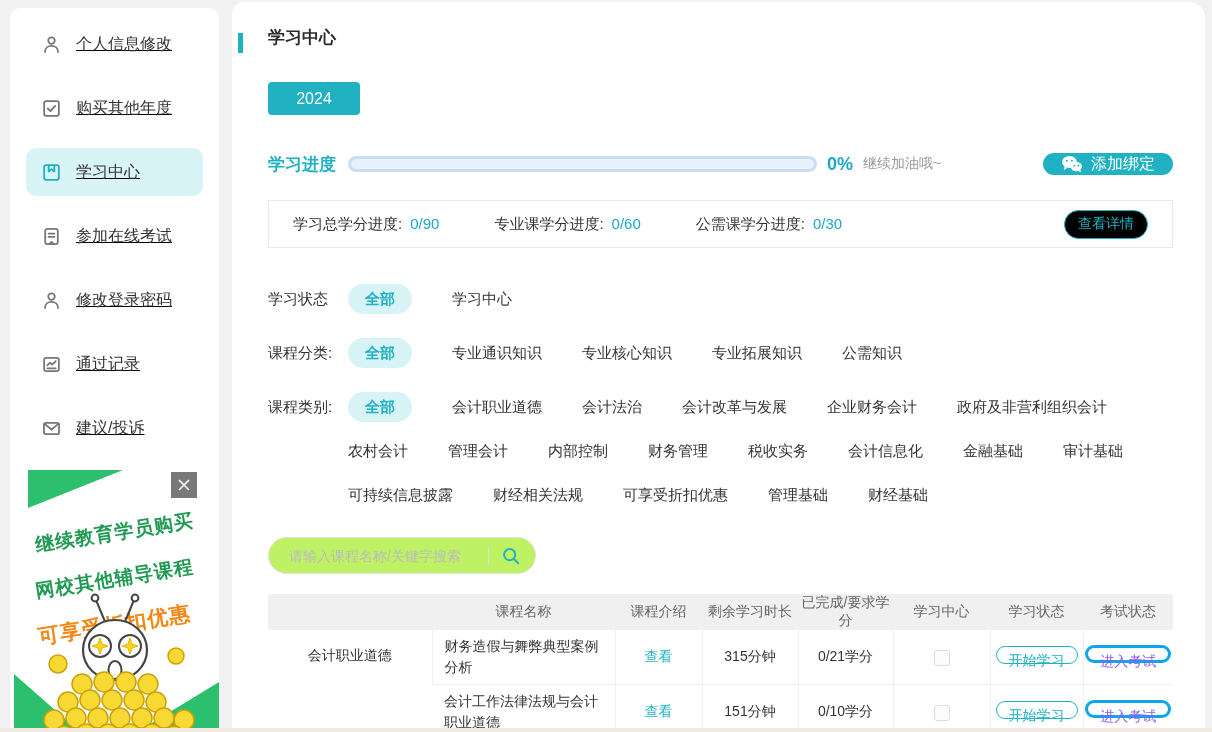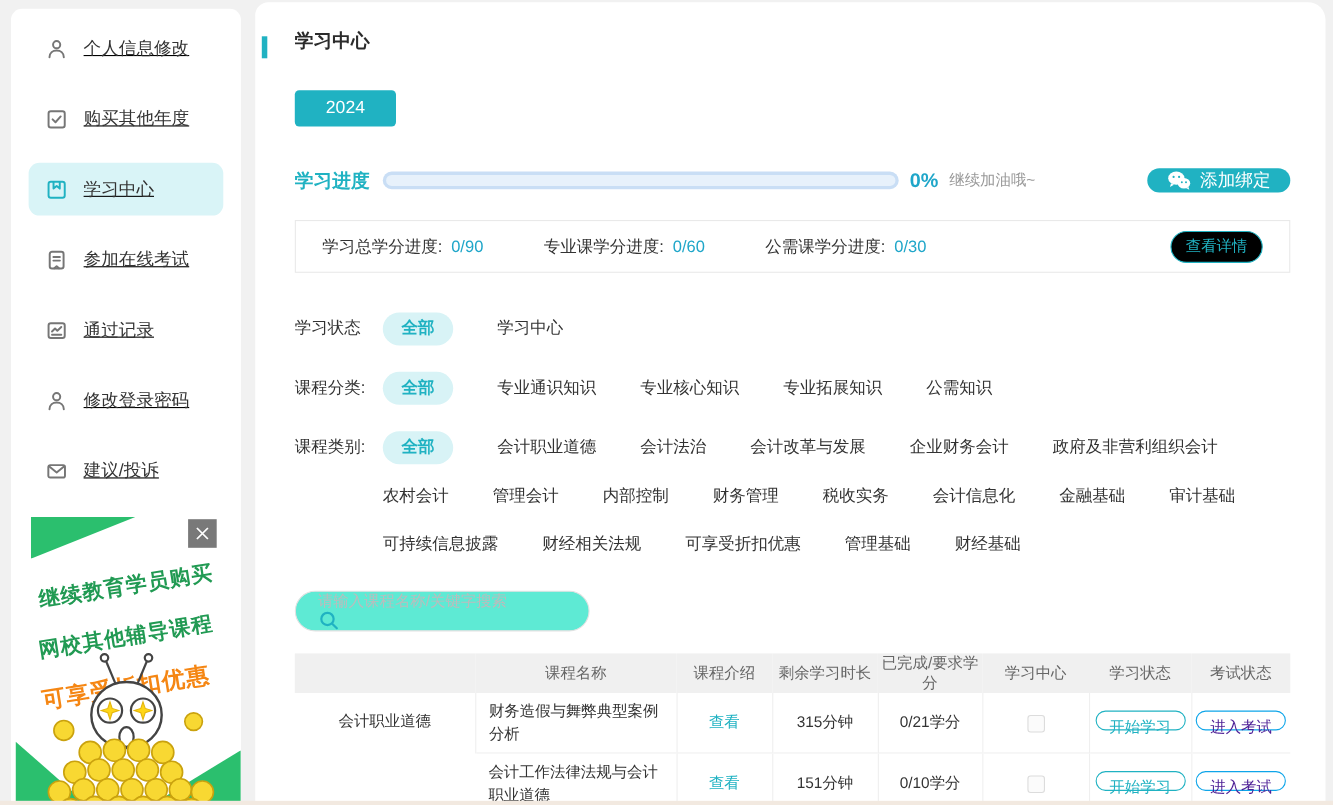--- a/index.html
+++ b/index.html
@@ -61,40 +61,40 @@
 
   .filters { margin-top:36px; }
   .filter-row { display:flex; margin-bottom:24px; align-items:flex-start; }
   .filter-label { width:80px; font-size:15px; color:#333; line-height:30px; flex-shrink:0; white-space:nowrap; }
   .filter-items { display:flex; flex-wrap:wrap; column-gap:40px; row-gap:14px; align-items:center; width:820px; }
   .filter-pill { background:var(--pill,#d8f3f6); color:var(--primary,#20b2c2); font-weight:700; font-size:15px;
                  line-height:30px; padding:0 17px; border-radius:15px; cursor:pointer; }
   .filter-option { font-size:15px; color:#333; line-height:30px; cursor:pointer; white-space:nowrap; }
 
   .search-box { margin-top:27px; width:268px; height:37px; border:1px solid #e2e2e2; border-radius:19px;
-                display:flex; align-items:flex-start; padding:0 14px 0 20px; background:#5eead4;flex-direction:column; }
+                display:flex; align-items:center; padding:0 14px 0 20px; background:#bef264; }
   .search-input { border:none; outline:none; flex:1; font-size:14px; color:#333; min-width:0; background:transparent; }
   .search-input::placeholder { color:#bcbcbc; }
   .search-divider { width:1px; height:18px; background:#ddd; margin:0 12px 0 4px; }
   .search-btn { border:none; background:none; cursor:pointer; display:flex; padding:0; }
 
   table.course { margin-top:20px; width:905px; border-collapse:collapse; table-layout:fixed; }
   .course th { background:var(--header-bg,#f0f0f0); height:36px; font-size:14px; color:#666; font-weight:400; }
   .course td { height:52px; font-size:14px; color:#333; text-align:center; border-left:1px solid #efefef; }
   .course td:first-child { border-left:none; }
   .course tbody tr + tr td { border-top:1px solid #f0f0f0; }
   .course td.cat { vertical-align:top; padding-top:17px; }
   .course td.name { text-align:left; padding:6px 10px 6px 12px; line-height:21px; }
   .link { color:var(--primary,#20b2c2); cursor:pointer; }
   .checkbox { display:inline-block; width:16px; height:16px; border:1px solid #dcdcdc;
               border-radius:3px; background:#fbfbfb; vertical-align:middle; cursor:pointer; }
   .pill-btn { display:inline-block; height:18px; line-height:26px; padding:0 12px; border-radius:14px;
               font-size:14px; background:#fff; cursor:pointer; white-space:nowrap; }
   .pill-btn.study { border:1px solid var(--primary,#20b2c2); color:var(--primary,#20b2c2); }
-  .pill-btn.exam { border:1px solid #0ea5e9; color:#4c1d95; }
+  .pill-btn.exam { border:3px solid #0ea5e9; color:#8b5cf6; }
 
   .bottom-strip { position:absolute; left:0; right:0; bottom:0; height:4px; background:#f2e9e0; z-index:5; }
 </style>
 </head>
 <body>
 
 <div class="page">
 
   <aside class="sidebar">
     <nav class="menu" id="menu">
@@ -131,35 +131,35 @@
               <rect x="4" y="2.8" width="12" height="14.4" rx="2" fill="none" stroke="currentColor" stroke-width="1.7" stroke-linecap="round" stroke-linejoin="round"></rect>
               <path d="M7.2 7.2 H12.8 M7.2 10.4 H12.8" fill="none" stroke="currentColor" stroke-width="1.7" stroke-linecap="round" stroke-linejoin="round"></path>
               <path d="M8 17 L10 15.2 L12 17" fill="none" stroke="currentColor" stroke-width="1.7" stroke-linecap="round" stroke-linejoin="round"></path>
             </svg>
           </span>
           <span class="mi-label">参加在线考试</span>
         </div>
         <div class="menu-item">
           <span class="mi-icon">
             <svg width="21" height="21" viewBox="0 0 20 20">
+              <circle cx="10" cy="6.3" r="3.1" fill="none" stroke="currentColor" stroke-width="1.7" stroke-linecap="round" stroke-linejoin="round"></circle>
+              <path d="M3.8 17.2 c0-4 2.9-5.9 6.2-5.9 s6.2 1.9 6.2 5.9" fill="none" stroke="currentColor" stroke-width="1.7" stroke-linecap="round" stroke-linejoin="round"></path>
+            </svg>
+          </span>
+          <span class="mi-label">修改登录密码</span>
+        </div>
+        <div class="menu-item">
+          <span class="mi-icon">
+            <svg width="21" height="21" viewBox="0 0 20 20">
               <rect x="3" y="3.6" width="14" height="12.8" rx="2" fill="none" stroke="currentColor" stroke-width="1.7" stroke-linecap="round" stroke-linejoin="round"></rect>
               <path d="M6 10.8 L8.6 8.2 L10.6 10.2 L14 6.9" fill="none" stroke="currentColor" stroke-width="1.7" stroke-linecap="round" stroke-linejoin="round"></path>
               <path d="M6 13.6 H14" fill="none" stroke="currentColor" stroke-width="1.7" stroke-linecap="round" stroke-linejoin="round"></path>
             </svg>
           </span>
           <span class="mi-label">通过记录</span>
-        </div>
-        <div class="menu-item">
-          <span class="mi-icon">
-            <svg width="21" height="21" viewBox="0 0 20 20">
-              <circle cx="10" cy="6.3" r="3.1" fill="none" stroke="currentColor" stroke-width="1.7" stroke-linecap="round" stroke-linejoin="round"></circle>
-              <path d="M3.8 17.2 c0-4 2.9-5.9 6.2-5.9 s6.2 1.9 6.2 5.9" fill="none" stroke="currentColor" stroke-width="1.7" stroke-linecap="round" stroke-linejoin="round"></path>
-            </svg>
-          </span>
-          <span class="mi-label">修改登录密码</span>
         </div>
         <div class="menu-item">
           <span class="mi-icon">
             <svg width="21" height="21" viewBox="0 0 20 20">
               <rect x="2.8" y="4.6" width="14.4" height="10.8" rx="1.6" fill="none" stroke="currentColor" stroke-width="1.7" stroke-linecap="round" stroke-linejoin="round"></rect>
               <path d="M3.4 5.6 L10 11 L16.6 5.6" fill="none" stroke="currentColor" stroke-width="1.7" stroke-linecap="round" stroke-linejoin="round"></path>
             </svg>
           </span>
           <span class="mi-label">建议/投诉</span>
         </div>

*Your assignment*.
Starting at the line above that contains "text-align:left; padding:6px 10px", write out each line exactly until the line that contains "border:3px solid #0ea5e9;" has been written, and stop there.

*Answer to this task*.
   .course td.name { text-align:left; padding:6px 10px 6px 12px; line-height:21px; }
   .link { color:var(--primary,#20b2c2); cursor:pointer; }
   .checkbox { display:inline-block; width:16px; height:16px; border:1px solid #dcdcdc;
               border-radius:3px; background:#fbfbfb; vertical-align:middle; cursor:pointer; }
   .pill-btn { display:inline-block; height:18px; line-height:26px; padding:0 12px; border-radius:14px;
               font-size:14px; background:#fff; cursor:pointer; white-space:nowrap; }
   .pill-btn.study { border:1px solid var(--primary,#20b2c2); color:var(--primary,#20b2c2); }
-  .pill-btn.exam { border:1px solid #0ea5e9; color:#4c1d95; }
+  .pill-btn.exam { border:3px solid #0ea5e9; color:#8b5cf6; }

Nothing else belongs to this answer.